Designers and researchers have the opportunity to leverage the “weights and architecture” that propel X’s Grok robot for their own projects.
By Emilia David, an AI-focused writer. Previously, she delved into the intersection of technology, finance, and commerce before joining The Verge.
On March 11, Elon Musk revealed that xAI would be making its AI robot Grok open source, with the latest release now accessible on GitHub. As xAI gears up to compete with similar software from OpenAI, Meta, Google, and others, this move empowers experts and developers to expand upon the model and influence the future evolution of Grok.
The foundational “base model weights and architecture” of the 314 billion-parameter Mixture-of-Experts design, Grok-1, are detailed in a recent organizational blog post. The post mentions that the design dates back to October and has not undergone specific fine-tuning for any particular application, such as speech recognition.
Reported by VentureBeat, this release is available for commercial utilization under the Apache 2.0 license, excluding any direct ties to X for real-time data or the training data it was based on. In a November 2023 publication, xAI stated that the LLM Grok was crafted over the past four months, with a focus on applications in coding assistance, creative writing, and question answering.
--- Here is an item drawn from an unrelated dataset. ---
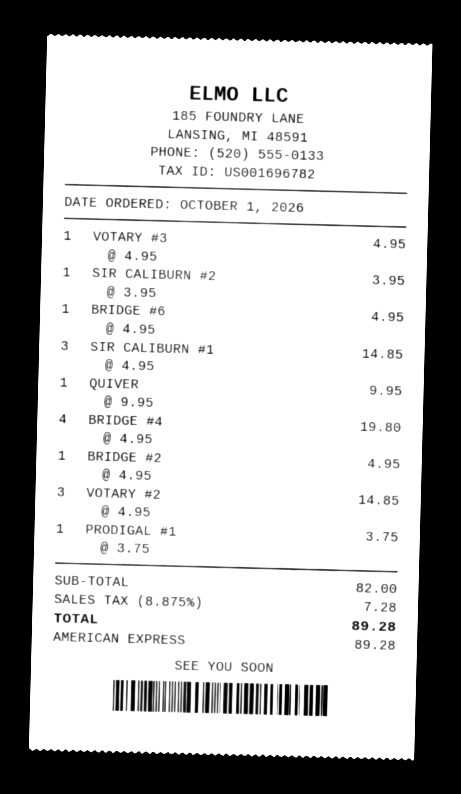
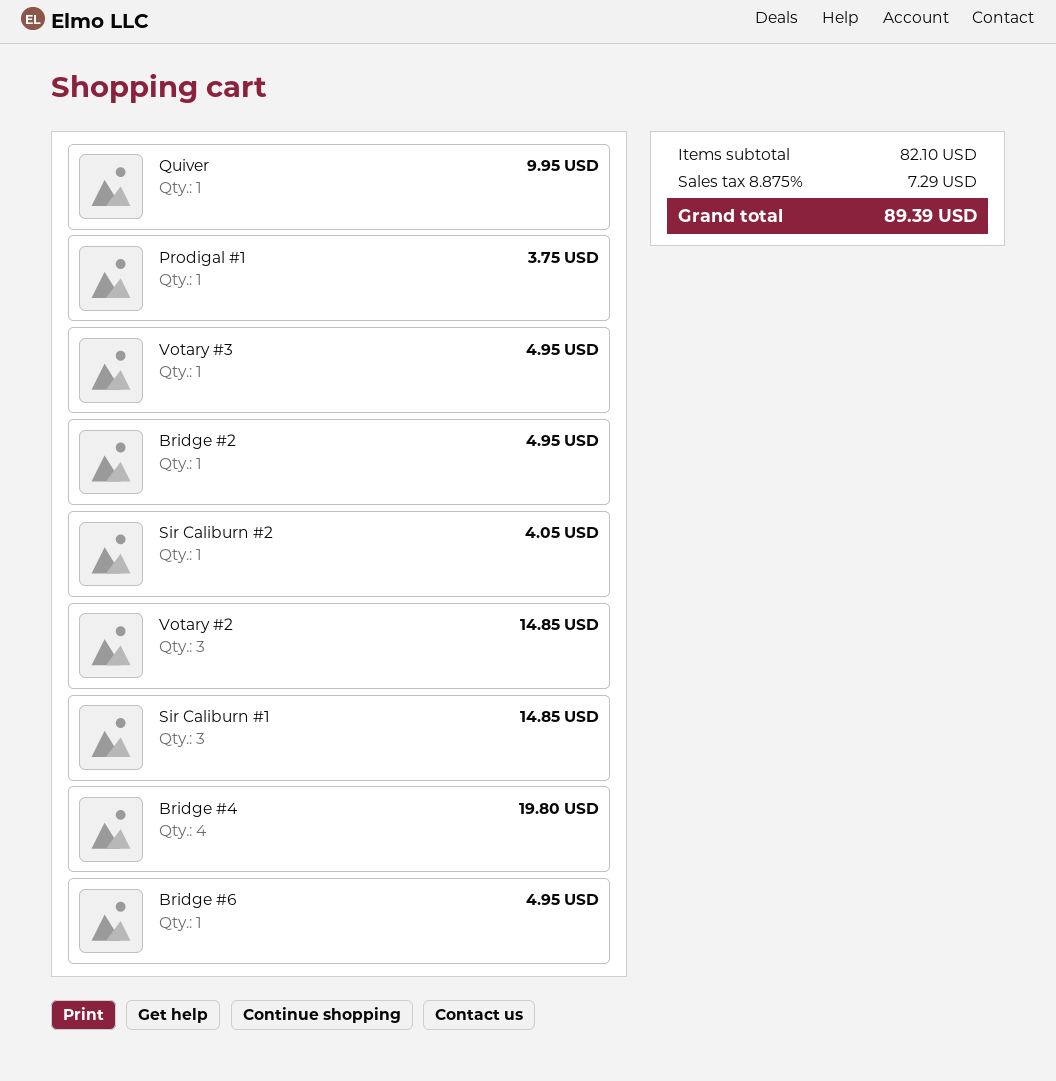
SIR CALIBURN #2: 1 for 3.95 -> 1 for 4.05
subtotal: 82.00 -> 82.10
tax: 8.875% = 7.28 -> 8.875% = 7.29
total: 89.28 -> 89.39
Following Musk’s acquisition of Twitter (now X), the algorithmic code behind it was eventually unveiled, accompanied by Musk’s public critique of companies that withhold their AI models from the open-source community. Notably, he called out OpenAI, an organization he co-founded, which is currently facing legal action for allegedly reneging on its commitment to remain a non-profit entity.
To foster innovation, companies have been releasing open-source or partially open-source models to solicit insights from other experts. While some popular models remain closed-source or offer restricted licensing, there is a growing collection of fully open-source foundational AI models like Mistral and Falcon. For instance, Meta’s Llama 2 offers free research access, but users with 700 million daily active users are required to pay and are restricted from building upon the Llama 2 model.
Initially accessible through an X membership (referred to as a paid blue check), the Grok bot aimed to present a more whimsical and contemporary robot alternative compared to OpenAI’s ChatGPT or Google’s Gemini. However, Grok’s distinctive charm fell short in distinguishing itself from other more robust and sophisticated chatbots available in the market.